Critical Theory that “social inquiry ought to combine rather than separate the poles of philosophy and the social sciences.
Critical Race theory, Critical Economic theory, Critical Class theory, Critical Legal theory, etc. are just retreads of each other applied to different fields.
https://plato.stanford.edu/entries/critical-theory/
Wilhelm Hegel laughs loudly from the grave.
Oh please.
Oh please, what?
Thx for that link. Will read it all later.
Marxist critical theory bump.
The problem with the CLS critique is that these observations should be just as true of a Marxist system as of ours, it’s just that the people in power are different. In that case, why should we move to Marxism? CLS has a critique but offers no affirmative theory of what is good.

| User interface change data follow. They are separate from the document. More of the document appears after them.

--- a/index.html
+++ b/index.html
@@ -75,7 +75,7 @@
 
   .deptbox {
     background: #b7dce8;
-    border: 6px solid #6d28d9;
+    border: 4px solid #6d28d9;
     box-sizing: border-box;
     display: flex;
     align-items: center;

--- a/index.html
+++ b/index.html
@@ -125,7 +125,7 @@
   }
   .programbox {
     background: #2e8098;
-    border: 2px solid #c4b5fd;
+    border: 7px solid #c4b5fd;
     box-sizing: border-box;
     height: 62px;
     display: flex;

It has been around for a long time. All law students in the major law schools have to take the CLT course. It is a course on how to use the Law to destroy the Law and Constitution. It has been around long enough that many of our judges have graduated from that class and many of those have put it to use.
Wish you well, Fren
That’s where critical theory started.
Thx. I did not know that.
“Critical” anything is just another hate-whitey scheme. In this case it looks to demonize Judeo Christian law. Perhaps JC law could be seen as a social construct, too.
“ Did you know that Critical Theory was being pushed in some law schools? I didn’t.”
I did not know that. Somehow this does not surprise me. There will continue to be big money in the hate-whitey industry for some time to come.
Thanks for your update, Rooster.
I did not realize that Critical Legal Studies began in 1977. I was thinking closer to 1990.
Academically, Critical Race Theory also began in Sociology and Literature departments in that same 1977 time period.
My own perspective on CRT is that after billions of dollars of federal aid and more than a decade of racial quotas completely failed to make any impact on Black and Hispanic achievement, intellectuals on the Political Left needed to come up with a new excuse for Black and Hispanic failures.
Thx.
I thought it started in the Frankfurt School.
Be careful how we define CRT and CLT.
Saying it is Marxist is partially true, but the supporters will say Marxism was inherently racist as well.
You see, CRT and CLT are all out OUTCOMES. If the system results in different outcomes for different people, then it must have some inherent bias, racism, sexism, etc.
By using this tactic, they can say that Marxism failed because it did not address the inherent racism and sexism in those systems because they were designed and led by old white men.
CRT and CLT allow the proponents to claim it is a system that has never been tried before and all others were flawed, including Marxism, socialism, Mao-ism, etc, etc, etc.
Do not fall for the trap.
CRT and CLT are where you trade your current capitalism and individual liberty for a small group that claims they have your best interests at heart and who will ensure nobody has an advantage. Outcomes will be all the same for everyone.
You will have nothing and you will be happy.
Yes, CRT/CLT is the WEF in disguise.